The Cordray Appointment and Congress’s Crisis of Legitimation

Last week Richard Cordray received what the White House called a “recess” appointment to serve as director of the new Consumer Financial Protection Bureau.  (side note: during break I was surprised to learn that a family member was his roommate at Michigan State).  This was a controversial maneuver because the Senate was holding pro-forma sessions (quickly gaveling in and out) every fourth day after its normal recess date in the hopes that, because the Senate was technically “in session”, Obama would be blocked from appointing making executive appointments.  Of course Democrats used this procedure (successfully) during Bush’s second term.  Naturally, House and Senate Republicans were outraged upon hearing of Cordray’s appointment, which probably looked something like this.
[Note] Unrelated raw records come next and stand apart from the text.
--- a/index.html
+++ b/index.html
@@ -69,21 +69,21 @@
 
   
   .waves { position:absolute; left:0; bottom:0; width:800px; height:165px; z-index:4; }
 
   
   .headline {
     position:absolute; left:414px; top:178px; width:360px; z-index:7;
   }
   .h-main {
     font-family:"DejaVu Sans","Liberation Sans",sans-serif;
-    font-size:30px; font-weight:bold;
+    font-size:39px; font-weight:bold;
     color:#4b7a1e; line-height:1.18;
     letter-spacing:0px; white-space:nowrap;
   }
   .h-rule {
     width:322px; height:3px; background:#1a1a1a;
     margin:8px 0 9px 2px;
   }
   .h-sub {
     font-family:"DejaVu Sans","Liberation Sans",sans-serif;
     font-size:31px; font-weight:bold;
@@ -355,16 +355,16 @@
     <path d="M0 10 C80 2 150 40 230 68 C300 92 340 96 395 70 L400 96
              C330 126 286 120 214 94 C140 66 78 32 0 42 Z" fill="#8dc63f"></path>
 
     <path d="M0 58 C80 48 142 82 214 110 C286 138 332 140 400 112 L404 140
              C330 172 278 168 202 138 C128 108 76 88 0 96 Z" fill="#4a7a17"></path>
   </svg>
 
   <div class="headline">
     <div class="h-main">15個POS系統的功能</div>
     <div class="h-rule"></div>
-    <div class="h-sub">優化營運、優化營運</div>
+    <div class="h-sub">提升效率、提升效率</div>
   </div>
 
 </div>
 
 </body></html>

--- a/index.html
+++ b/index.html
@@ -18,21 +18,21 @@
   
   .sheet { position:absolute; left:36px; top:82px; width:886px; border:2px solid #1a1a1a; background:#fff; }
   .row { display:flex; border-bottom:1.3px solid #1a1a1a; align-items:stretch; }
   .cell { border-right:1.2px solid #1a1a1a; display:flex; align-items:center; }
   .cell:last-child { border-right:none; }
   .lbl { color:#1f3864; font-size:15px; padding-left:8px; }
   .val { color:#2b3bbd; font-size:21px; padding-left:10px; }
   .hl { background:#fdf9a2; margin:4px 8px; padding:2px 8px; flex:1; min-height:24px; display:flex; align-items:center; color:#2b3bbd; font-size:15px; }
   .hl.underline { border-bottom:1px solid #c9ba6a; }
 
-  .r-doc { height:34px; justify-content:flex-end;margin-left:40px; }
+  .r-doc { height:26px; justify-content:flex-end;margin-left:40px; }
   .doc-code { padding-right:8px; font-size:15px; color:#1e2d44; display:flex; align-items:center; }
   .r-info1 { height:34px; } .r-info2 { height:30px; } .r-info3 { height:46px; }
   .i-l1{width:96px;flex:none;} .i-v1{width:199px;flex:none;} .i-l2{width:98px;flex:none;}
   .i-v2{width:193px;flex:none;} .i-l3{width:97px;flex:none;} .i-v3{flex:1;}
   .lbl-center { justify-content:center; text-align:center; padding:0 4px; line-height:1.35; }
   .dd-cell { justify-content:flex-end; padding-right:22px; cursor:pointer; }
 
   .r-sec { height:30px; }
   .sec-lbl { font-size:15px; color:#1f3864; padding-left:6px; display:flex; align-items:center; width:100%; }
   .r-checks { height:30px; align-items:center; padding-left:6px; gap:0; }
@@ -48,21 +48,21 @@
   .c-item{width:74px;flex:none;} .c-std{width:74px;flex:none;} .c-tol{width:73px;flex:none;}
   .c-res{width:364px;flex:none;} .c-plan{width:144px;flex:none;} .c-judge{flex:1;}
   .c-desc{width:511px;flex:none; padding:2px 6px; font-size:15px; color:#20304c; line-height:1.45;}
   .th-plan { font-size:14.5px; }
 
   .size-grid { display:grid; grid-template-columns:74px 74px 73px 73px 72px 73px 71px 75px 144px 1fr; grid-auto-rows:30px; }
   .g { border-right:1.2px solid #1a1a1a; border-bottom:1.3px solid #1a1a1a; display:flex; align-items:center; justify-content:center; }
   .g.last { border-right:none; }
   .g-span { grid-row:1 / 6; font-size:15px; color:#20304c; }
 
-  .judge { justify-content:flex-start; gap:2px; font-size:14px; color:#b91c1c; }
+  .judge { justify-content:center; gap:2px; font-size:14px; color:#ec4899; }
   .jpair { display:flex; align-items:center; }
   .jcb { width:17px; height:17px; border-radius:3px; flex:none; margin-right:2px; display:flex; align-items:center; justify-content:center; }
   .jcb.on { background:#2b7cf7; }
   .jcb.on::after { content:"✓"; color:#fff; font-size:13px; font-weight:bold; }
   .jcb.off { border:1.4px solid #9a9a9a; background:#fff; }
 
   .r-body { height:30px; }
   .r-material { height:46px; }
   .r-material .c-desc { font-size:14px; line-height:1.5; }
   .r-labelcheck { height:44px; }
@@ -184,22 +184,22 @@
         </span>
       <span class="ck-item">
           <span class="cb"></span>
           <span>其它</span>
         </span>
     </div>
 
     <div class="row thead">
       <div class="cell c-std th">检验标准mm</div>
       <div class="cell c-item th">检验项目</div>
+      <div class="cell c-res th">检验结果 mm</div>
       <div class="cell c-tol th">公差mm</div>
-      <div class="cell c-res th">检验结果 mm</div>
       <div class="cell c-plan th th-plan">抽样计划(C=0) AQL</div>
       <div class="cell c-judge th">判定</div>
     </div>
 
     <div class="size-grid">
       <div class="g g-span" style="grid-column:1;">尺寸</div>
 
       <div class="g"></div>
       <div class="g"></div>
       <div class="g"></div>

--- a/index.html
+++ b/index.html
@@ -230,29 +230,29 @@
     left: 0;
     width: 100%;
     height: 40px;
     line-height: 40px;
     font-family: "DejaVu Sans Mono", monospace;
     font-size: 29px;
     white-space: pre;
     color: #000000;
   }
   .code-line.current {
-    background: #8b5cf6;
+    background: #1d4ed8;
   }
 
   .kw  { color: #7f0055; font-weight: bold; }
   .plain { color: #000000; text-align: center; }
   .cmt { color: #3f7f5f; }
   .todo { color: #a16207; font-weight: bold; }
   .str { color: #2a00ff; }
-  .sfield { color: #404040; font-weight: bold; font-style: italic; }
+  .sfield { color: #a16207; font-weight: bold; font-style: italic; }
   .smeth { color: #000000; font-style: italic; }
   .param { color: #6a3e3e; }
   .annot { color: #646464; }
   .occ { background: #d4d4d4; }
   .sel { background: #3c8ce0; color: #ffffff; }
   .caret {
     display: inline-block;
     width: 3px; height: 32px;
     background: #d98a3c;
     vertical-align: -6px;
Sarah Binder addressed this topic asking whether the Cordray appointment was “fair” [by which I think she meant “Constitutional”].  Her overall conclusion is that, while this is somewhat uncharted territory from a legal vantage point, there are no firm precedents against its use.  She notes that the Constitution is silent on recess appointments in general and that the Supreme Court declined to address a similar case in 2004.  Binder (aptly in my opinion) describes the White House’s maneuvering for what it is:

an aggressive use of executive power in face of the opposition’s foot-dragging over confirming a nominee to the [Consumer Financial Protection Bureau].

Binder’s claim is in contrast to the public outcry from Boehner, McConnell and company that Obama’s recess appointment represents an unnecessary “power grab.”  But despite the constitutional implications, the Cordray appointment raises a more significant question in my view: How and why Congress evolves in the face of executive encroachment?

In “Congress, the Constitution, and the Crisis of Legitimation,” Larry Dodd—my dissertation advisor and mentor—addressed this topic, arguing that Congress’s “institutional will” vis-à-vis the presidency is conditioned by a range of factors including the political external environment, how lawmakers conceive of their congressional service and long-term cycles of Congressional change.  Of Congress’s lacking institutional will in the 1960s and 1970s, Dodd writes that

In spreading organizational power so widely that Congress cannot act, members undermine not only the legitimacy of the institution but also the popular belief in the viability of Congressional policymaking (p. 413).

Now it’s important to remember that when Dodd was writing (1981), Congress was still highly decentralized despite recent reforms (due in large part to it’s heterogeneous parties and seniority norm).  In the previous decades Congress was marked by significant failings and institutional challenges: in particular the inability to enact civil rights legislation in the 1950s and 60s and Nixon’s impoundment of appropriated funds in the 1970s.

With the Cordray appointment what we see is the opposite problem that Dodd noted: careerist politicians operating in an ideologically polarized and hierarchal environment where party loyalty is critical for a member’s reelection prospects.   This cyclical pattern is something Dodd has also written about in a series of essays—see “Congress and the Question for Power” (1977) and “The Cycles of Legislative Change” (1986).  The gist of the argument is that legislative reforms are driven by the complex interaction of lawmakers’ career goals and the movement of previous generations of reformers through a hierarchical career trajectory.  When junior members occupy Congress during periods of institutional normalcy, power will be decentralized to foster the individual members’ reelection goals.  Over time, however, Congress becomes too rigid and unable to act; as a result the executive branch usurps some area of congressional authority.  The important point is that, like the Cordray appointment and Binder’s point, the executive branch does not usurp congressional prerogatives for the sake of power alone (merely to fill an important void left by Congressional inaction).  According to Dodd’s theory of Congressional cycles, over time this state of affairs leads to greater public dissatisfaction with Congress and an influx of new members tasked with re-centralizing power.  These new members, operating in an environment of Congressional upheaval, are less tied to the existing structure and, therefore, receptive to enacting reforms.

Anyway the point if this post is that (1) the Cordray appointment is due more to Congress’s institutional failings rather than an intentional “power grab” by the president and (2) that previous authors have written about these kinds of developments noting a particular pattern of change over time.

Finally, I would be remiss if I didn’t point out that a number of Dodd’s writings on this topic—including those cited previously—were published a month ago in a single volume.  I encourage anyone interested in Congressional history and institutional development to read “Thinking About Congress: Essays on Congressional Change.”  The reviews of this book—by Sarah Binder, Joseph Cooper, Theodore Lowi, Sean Theriault and Rodney Hero—are quite praiseworthy and impressive.